A música foi boa: começou bem com o Piçarra (partilhei vídeos que podem ser vistos aqui: [x] [x] [x]), manteve o nível com o James Morrison, subiu a fasquia com a Sia que apresentou um espectáculo fantástico mas que eu compreendo que não atinja toda a gente (partilhei três vídeos que fiz e podem ser vistos aqui: [x] [x] [x]. Depois, para sobremesa, o festival atirou um Aoki que o pessoal gostou mas que não me aqueceu nem arrefeceu porque o homem só põe música a tocar, enlouquece, atira bolos e champanhe, mas que até ganhou pontos, para mim, pela interacção com o público.
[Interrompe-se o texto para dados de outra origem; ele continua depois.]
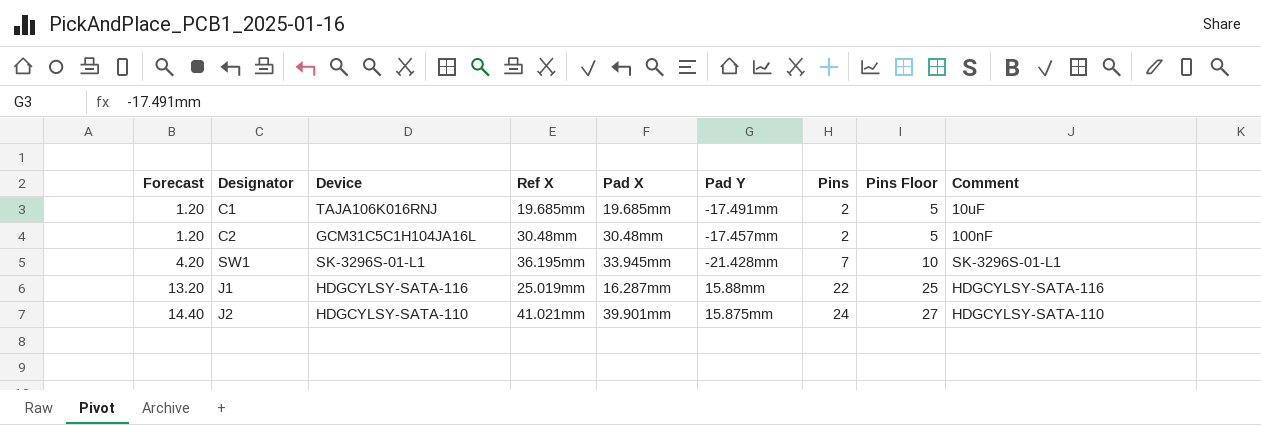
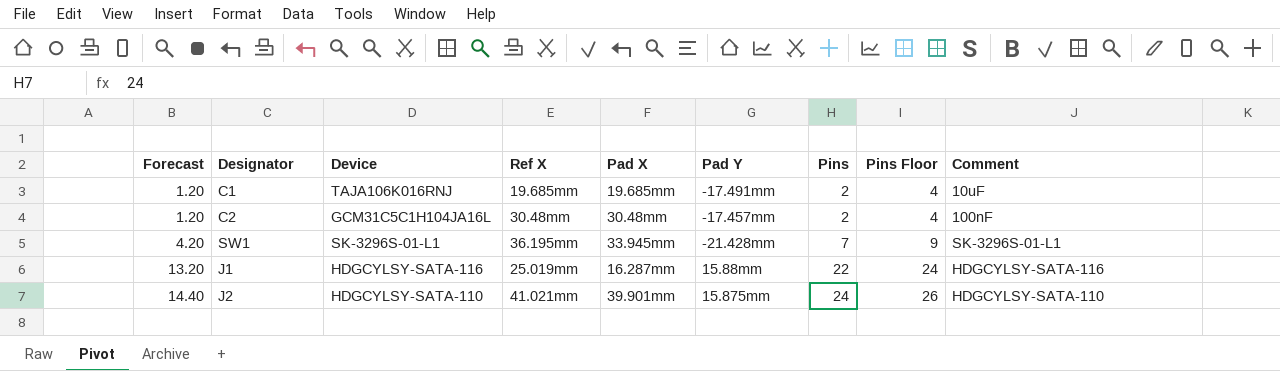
column Pins Floor | formula: [Pins] + 3 -> [Pins] + 2

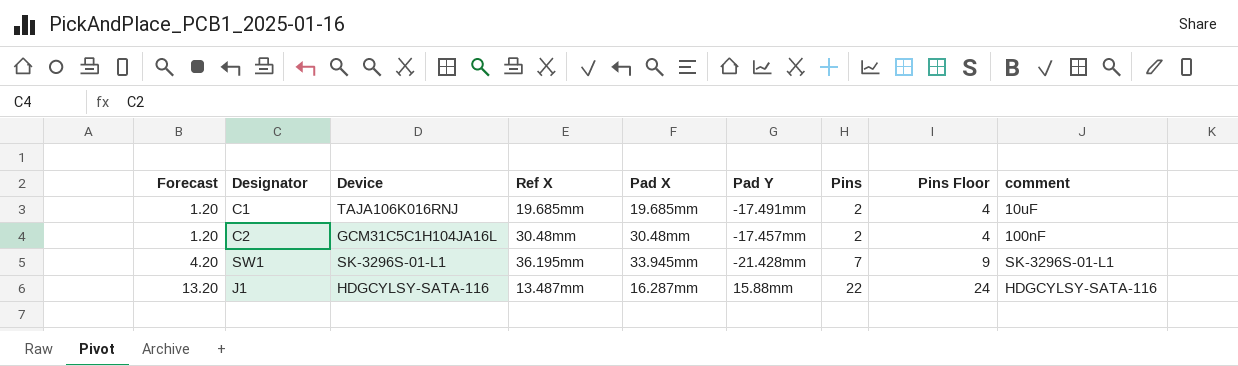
column name: Comment -> comment
row J2: 14.40 | HDGCYLSY-SATA-110 | 41.021mm | 39.901mm | 15.875mm | 24 | 26 | HDGCYLSY-SATA-110 -> none
J1 | Ref X: 25.019mm -> 13.487mm

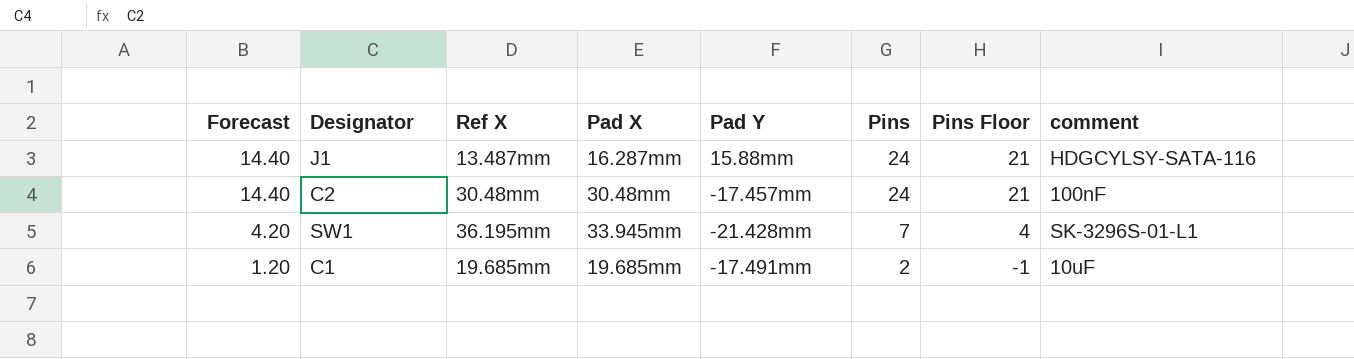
row order: Forecast ascending -> Forecast descending
column Device | position: 3 -> none
column Pins Floor | formula: [Pins] + 2 -> [Pins] - 3
J1 | Forecast: 13.20 -> 14.40
J1 | Pins: 22 -> 24
C2 | Forecast: 1.20 -> 14.40
C2 | Pins: 2 -> 24

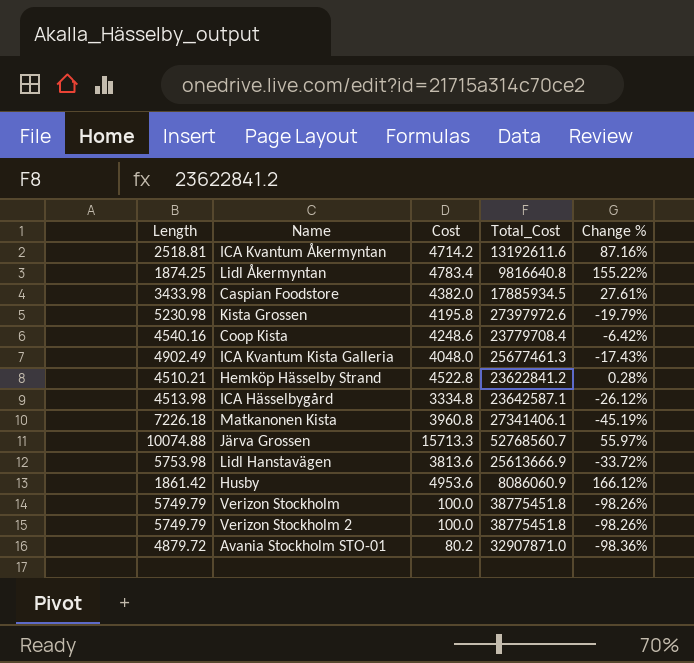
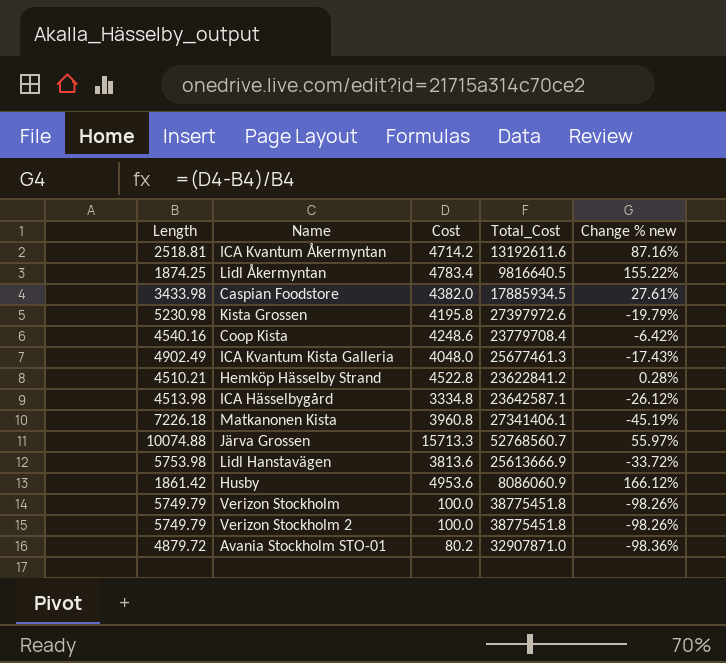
column name: Change % -> Change % new
Lidl Åkermyntan | Total_Cost: 9816640.8 -> 9816640.5

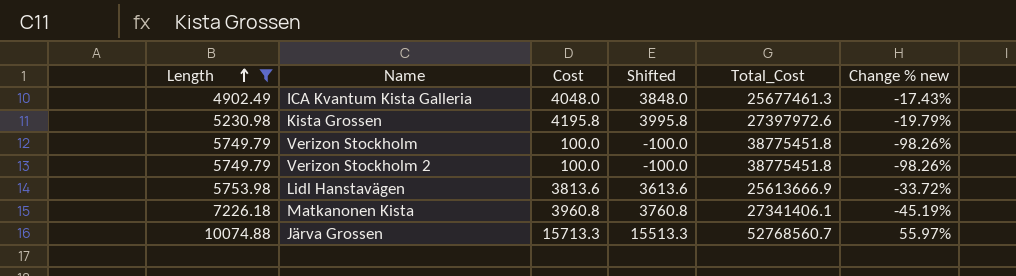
filter: none -> Length >= 4902.49
row order: none -> Length ascending
column Shifted | formula: none -> [Cost] - 200

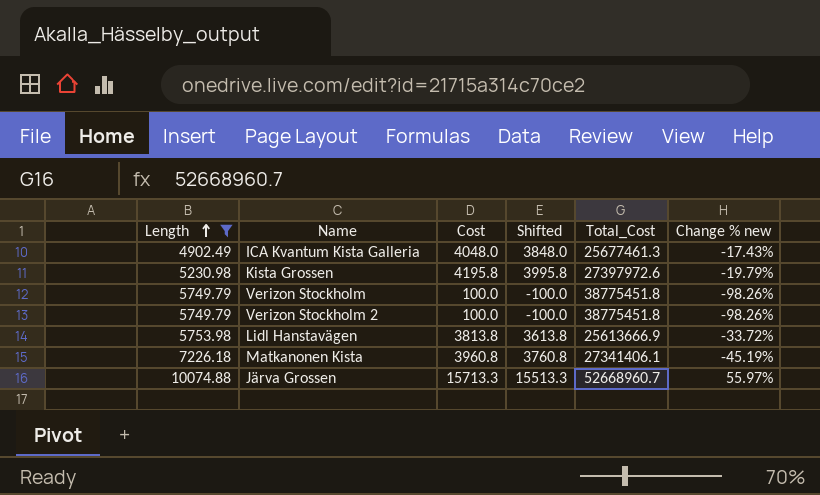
Lidl Hanstavägen | Cost: 3813.6 -> 3813.8
Lidl Hanstavägen | Shifted: 3613.6 -> 3613.8
Järva Grossen | Total_Cost: 52768560.7 -> 52668960.7

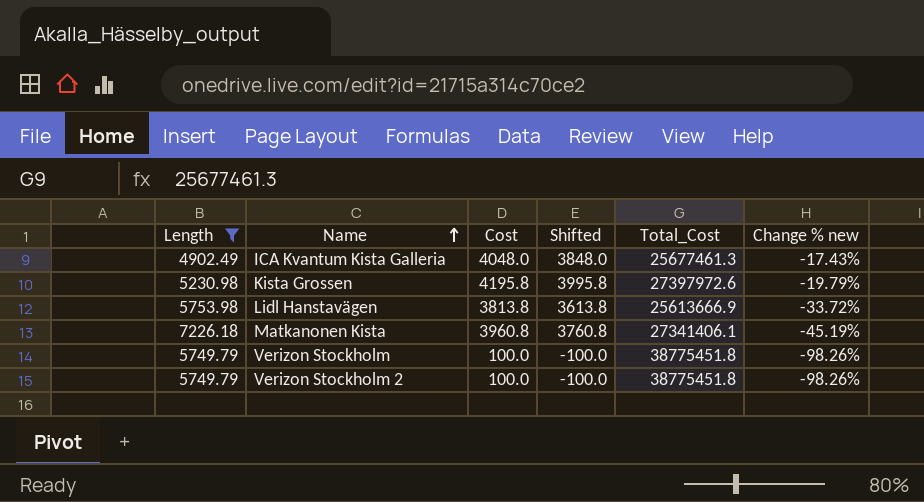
row order: Length ascending -> Name ascending
row Järva Grossen: 10074.88 | 15713.3 | 15513.3 | 52668960.7 | 55.97% -> none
Não digo que não voltarei a meter os pés no Sudoeste, mas digo que para o fazer o artista que lá for tem de valer MESMO a pena.

Em conclusão, pelo que eu experienciei: música boa, o ambiente que podia ser muito-muito melhor, calor até dizer chega e eu a regressar a casa só no domingo à tarde. Tenho um braço mais bronzeado que o outro, estou mole do calor e pelas andanças do fim-de-semana, dorida mas satisfeita. No fim, a música supera sempre tudo e a que ouvi no Sudoeste, a que foi realmente tocada e cantada ao vivo, valeu a pena.